The Disclosure Scheme represents more than a route to prevent disastrous consequences (experienced violence or death); it provides people with choice for which can often be blurred or invisible through intimidate partner violence. For women especially, having more autonomy and capacity over their relationship status should be deemed as a triumph for gender equality and their human rights. However, we still need to carry out extensive research from individuals on the impacts of going through the disclosure process. It would also be useful to evaluate the police handling of phone calls from delivering sensitive information. We must ensure that the majority of individuals are benefiting from any new knowledge.
We need to keep to the forefront of our minds what still needs to be done to improve the justice approach.
Coercive control, child contact and media reporting
Domestic abuse is defined as encompassing effects of both physical and emotional harm. Unfortunately Courts still only recognise domestic abuse when the abuse is physical violence; the coercive control which involves other forms of abuse is difficult to evidence. Women in contact with GWA on a regular basis affirm that the emotional abuse takes even longer to recover from than the physical abuse: therefore the justice system needs to be reminded on the need to recognise what abuse is.

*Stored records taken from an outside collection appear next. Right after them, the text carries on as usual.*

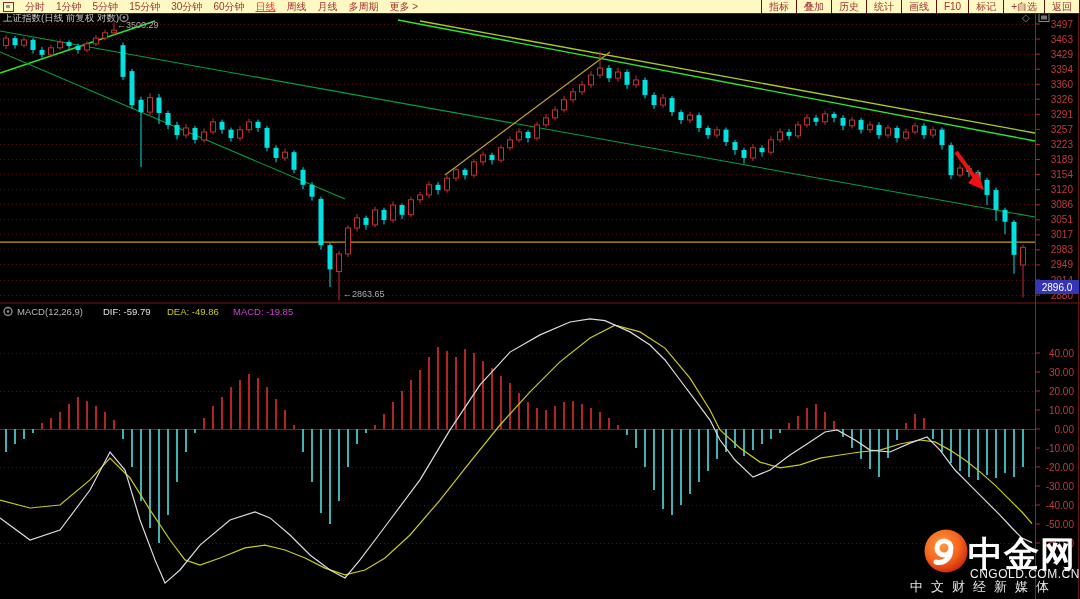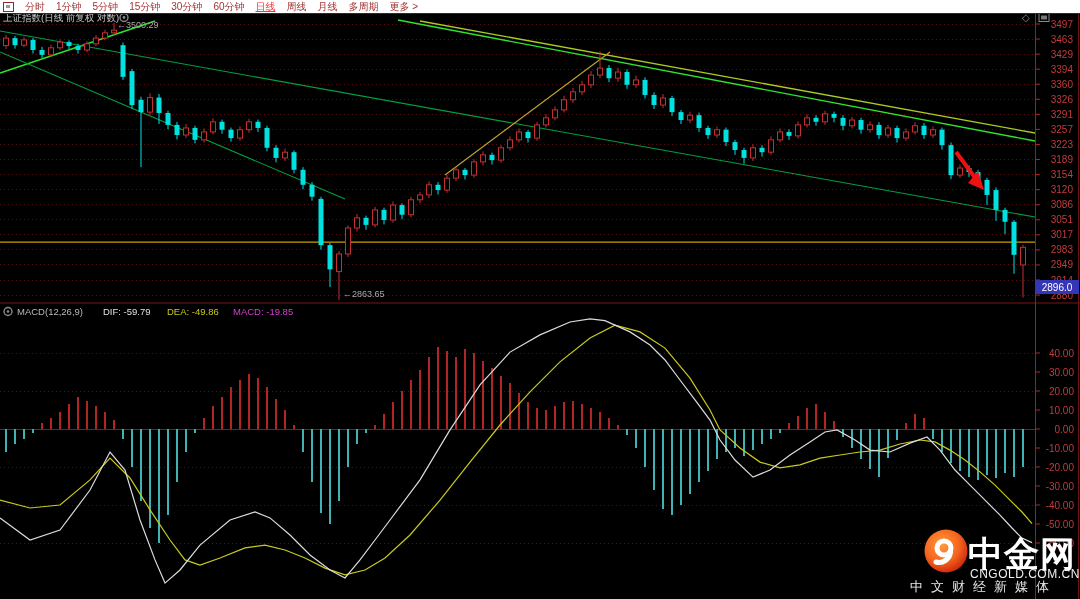--- a/index.html
+++ b/index.html
@@ -1,20 +1,20 @@
 <!DOCTYPE html>
 <html><head>
 <meta charset="utf-8">
 <style>
   html,body{margin:0;padding:0;background:#000;}
   .screen{position:relative;width:1080px;height:599px;background:#000;overflow:hidden;
           font-family:"Liberation Sans",sans-serif;}
   .toolbar{position:absolute;top:0;left:0;width:1080px;height:13px;z-index:5;
            display:flex;justify-content:space-between;align-items:center;
-           background:#ffffff;border-bottom:1px solid #641414;font-size:10px;color:#a03434;line-height:13px;}
+           background:#fef9c3;border-bottom:1px solid #641414;font-size:10px;color:#a03434;line-height:13px;}
   .tb-left{display:flex;align-items:center;gap:11px;padding-left:3px;}
   .tb-right{display:flex;align-items:center;}
   .tb-item{cursor:default;white-space:nowrap;}
   .tb-item.active{color:#ff3232;text-decoration:underline;}
   .tb-right .tb-item{padding:0 7px;border-left:1px solid #5c1414;}
   .tb-right .tb-item:last-child{border-right:1px solid #5c1414;}
   .win-icon{display:inline-block;width:9px;height:8px;border:1px solid #8a2a2a;position:relative;}
   .win-icon span{position:absolute;left:2px;top:2px;width:4px;height:3px;background:#999;}
   svg{position:absolute;top:0;left:0;}
   text{font-family:"Liberation Sans",sans-serif;}
@@ -34,20 +34,31 @@
         <span class="tb-item">1分钟</span>
         <span class="tb-item">5分钟</span>
         <span class="tb-item">15分钟</span>
         <span class="tb-item">30分钟</span>
         <span class="tb-item">60分钟</span>
         <span class="tb-item active">日线</span>
         <span class="tb-item">周线</span>
         <span class="tb-item">月线</span>
         <span class="tb-item">多周期</span>
         <span class="tb-item">更多 &gt;</span>
+      </div>
+    <div class="tb-right">
+        <span class="tb-item">指标</span>
+        <span class="tb-item">叠加</span>
+        <span class="tb-item">历史</span>
+        <span class="tb-item">统计</span>
+        <span class="tb-item">画线</span>
+        <span class="tb-item">F10</span>
+        <span class="tb-item">标记</span>
+        <span class="tb-item">+自选</span>
+        <span class="tb-item">返回</span>
       </div>
   </div>
 
   <svg width="1080" height="599" viewBox="0 0 1080 599">
     <defs>
       <clipPath id="clipMain">
           <rect x="0" y="14" width="1036" height="290"></rect>
         </clipPath>
       <clipPath id="clipMacd">
           <rect x="0" y="306" width="1036" height="293"></rect>

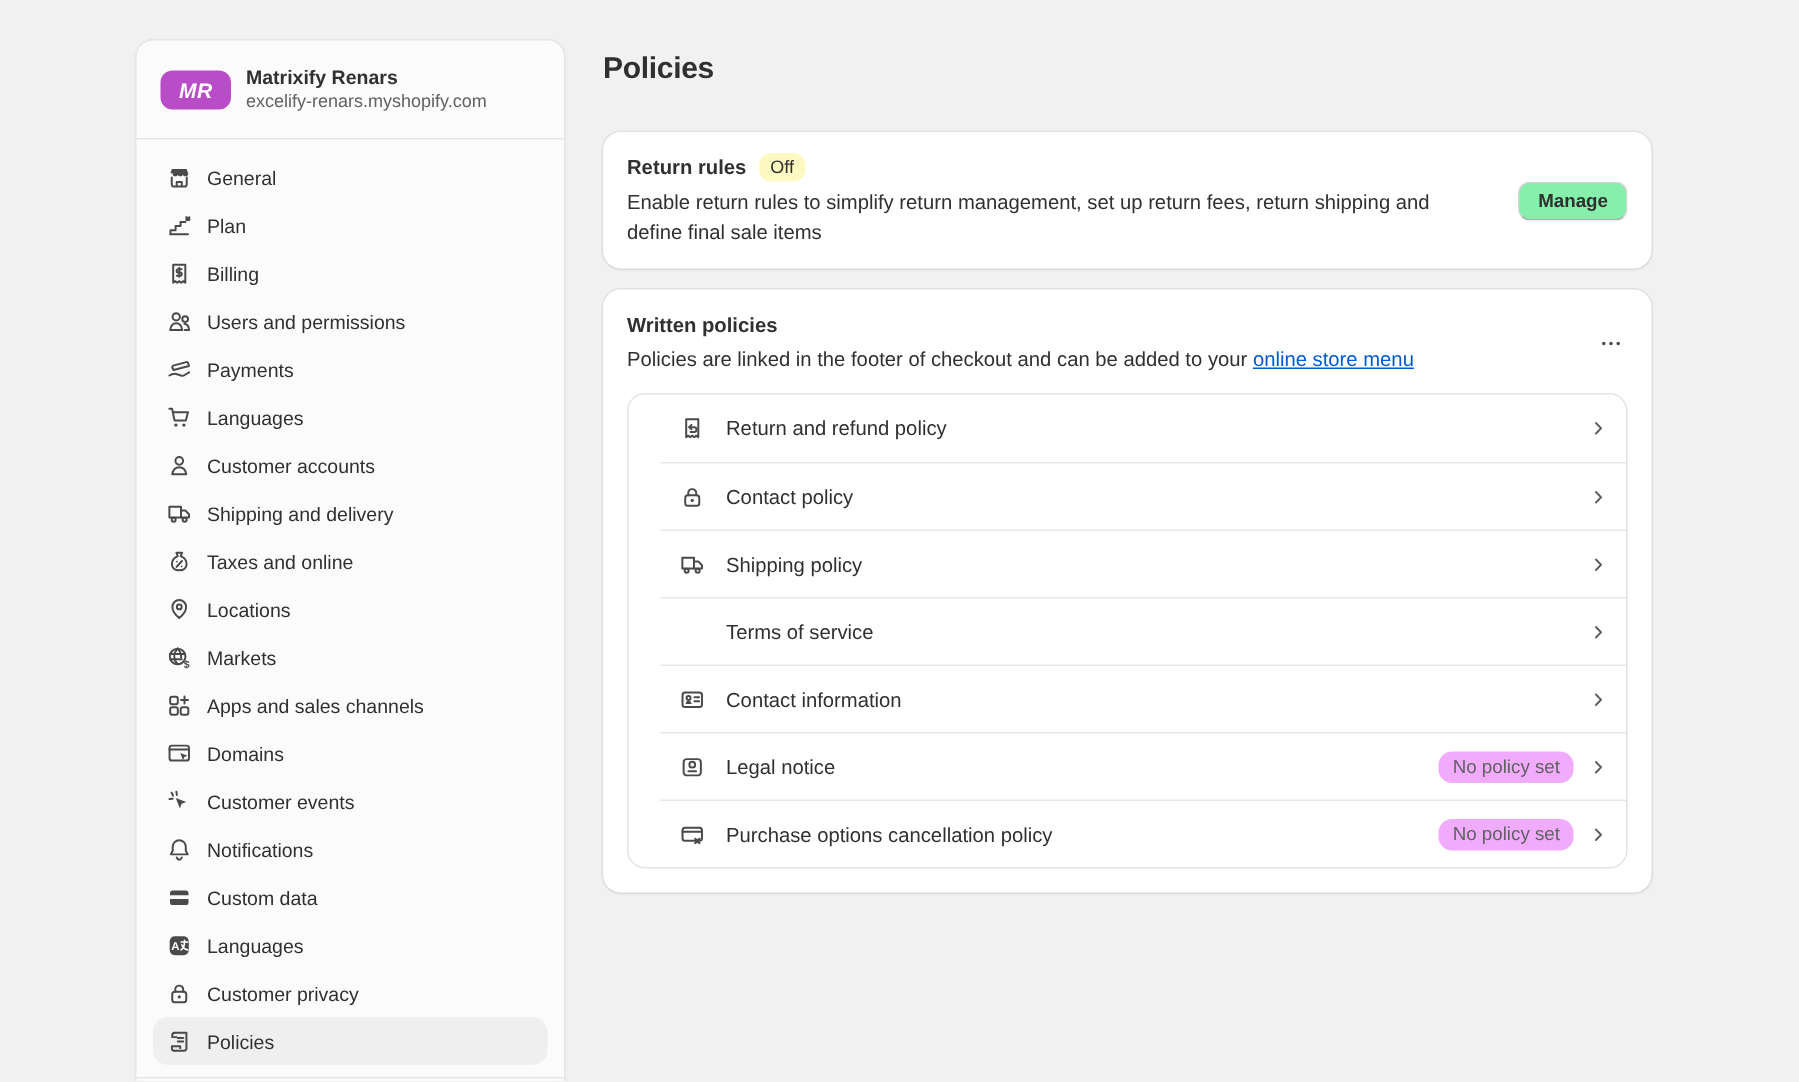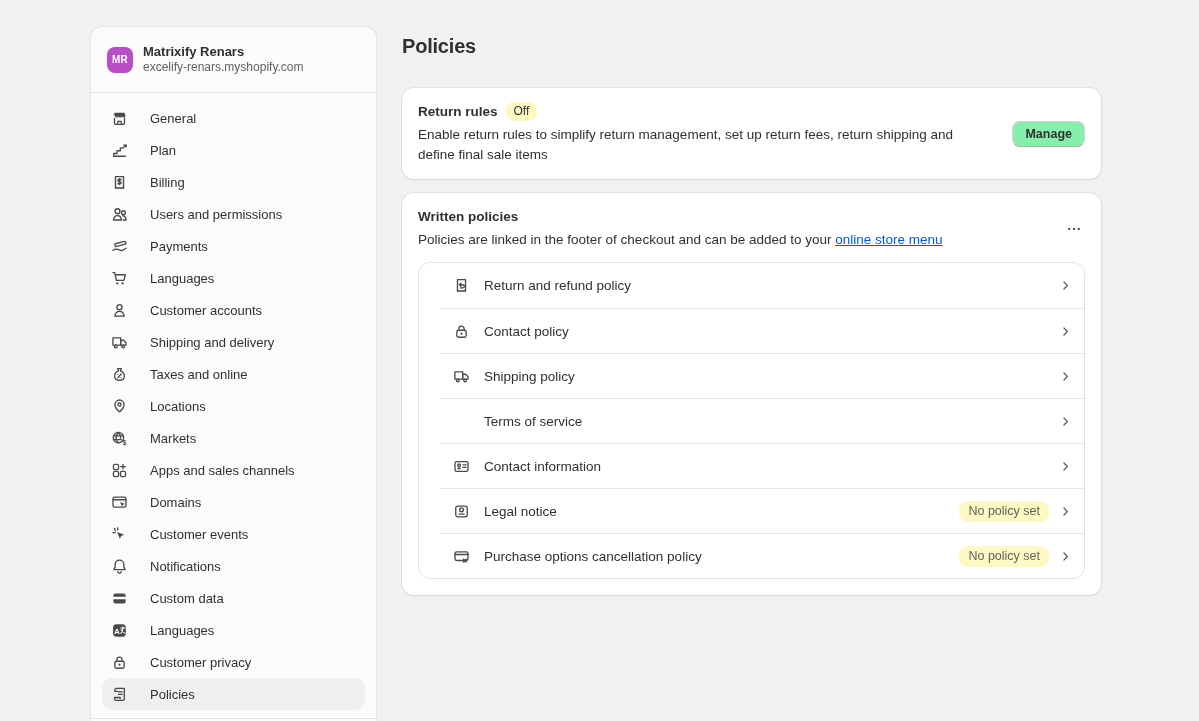--- a/index.html
+++ b/index.html
@@ -19,30 +19,30 @@
     border:1px solid #e5e5e5; border-bottom:none;
     border-radius:12px 12px 0 0;
     box-shadow:0 1px 2px rgba(0,0,0,.04);
   }
   .store-header {
     display:flex; align-items:center; gap:10px;
     padding:17px 16px;
     border-bottom:1px solid #e5e5e5;
   }
   .avatar {
-    width:26px; height:26px; border-radius:8px; flex:0 0 auto;
+    width:47px; height:26px; border-radius:8px; flex:0 0 auto;
     background:#b84dc7; color:#fff;
     display:flex; align-items:center; justify-content:center;
-    font-size:10px; font-weight:700; letter-spacing:.2px;
+    font-size:14px; font-weight:700; letter-spacing:.2px;font-style:italic;
   }
   .store-name { font-size:13px; font-weight:700; line-height:16px; color:#303030; }
   .store-domain { font-size:12px; line-height:15px; color:#616161; }
   .nav { padding:9px 11px 0; }
   .nav-item {
-    height:32px; display:flex; align-items:center; gap:21px;
+    height:32px; display:flex; align-items:center; gap:9px;
     padding:0 8px; border-radius:10px;
     font-size:13px; color:#303030; cursor:pointer; white-space:nowrap;
   }
   .nav-item.selected { background:#efeff0; }
   .nav-ic { width:19px; display:flex; justify-content:center; align-items:center; flex:0 0 auto; }
   .sidebar-divider { margin-top:8px; border-top:1px solid #e5e5e5; }
 
   
   .main { position:absolute; left:402px; top:0; width:699px; }
   .page-title { margin-top:35px; font-size:20px; line-height:23px; font-weight:700; color:#303030; letter-spacing:-.2px; }
@@ -71,21 +71,21 @@
     position:absolute; top:28px; right:14px; width:26px; height:20px;
     display:flex; align-items:center; justify-content:center;
     border-radius:6px; cursor:pointer;
   }
   .policy-list { margin-top:12px; border:1px solid #e3e3e3; border-radius:12px; overflow:hidden; background:#fff;padding-left:21px; }
   .policy-row { height:45px; display:flex; align-items:center; padding:0 12px; cursor:pointer; }
   .policy-row + .policy-row { border-top:1px solid #e8e8e8; }
   .row-ic { width:19px; display:flex; justify-content:center; align-items:center; flex:0 0 auto; }
   .row-label { margin-left:13px; font-size:13.5px; color:#303030; flex:1; }
   .row-badge {
-    background:#fef9c3; border-radius:9px; padding:3px 9px;
+    background:#f0abfc; border-radius:9px; padding:3px 9px;
     font-size:12.5px; line-height:15px; color:#616161; margin-right:10px; white-space:nowrap;
   }
   .chev { display:flex; align-items:center; }
 </style>
 </head>
 <body style="background: rgb(241, 241, 241);">
 
 <aside class="sidebar">
   <div class="store-header">
     <div class="avatar" style="background: rgb(184, 77, 199);">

There are continuing challenges asked of women with regards to child contact with an ex-partner. Family courts often don’t acknowledge that abuse can continue to happen during child contact from granting regular access for fathers. Children can be affected by this. Women face fear and anxiety from disobeying Family Court Orders, including the worry of being questioned as a reasonable parent in the effort to be granted sole custody of their child/children. The justice system must help to adequately assess and determine the best outcomes for children.
A recent example in Grampian from a domestic abuse case has brought attention to the problems that can arise from press releases issued by Court Reporters. Court reporters are to only report on the facts placed before the courts and such articles can be viewed as a fair and balanced account (a public denouncement when a woman acts aggressively towards a man who abused her for a period of time). As far as giving out the victims personal details and picture for the press release is concerned, this is a judgement call the courts to decide what is placed in the public domain. The general point is that media understanding of the impact of domestic abuse is important.
Local and national press have covered numerous stories in recent times on domestic abuse and what that entails, all with the intent to improve victim support. Reporters must ensure they fully understand the facts with more thought on what the long term implications for victims of abuse may be from a public denouncement.
I would like to acknowledge Alison Hay, the Manager of Grampian Women’s Aid for encouraging my involvement with the charity and who continues to help me deal with the past. I would also like to thank Detective Inspector Graham Smith for providing recent numbers on Clare’s Law in Grampian.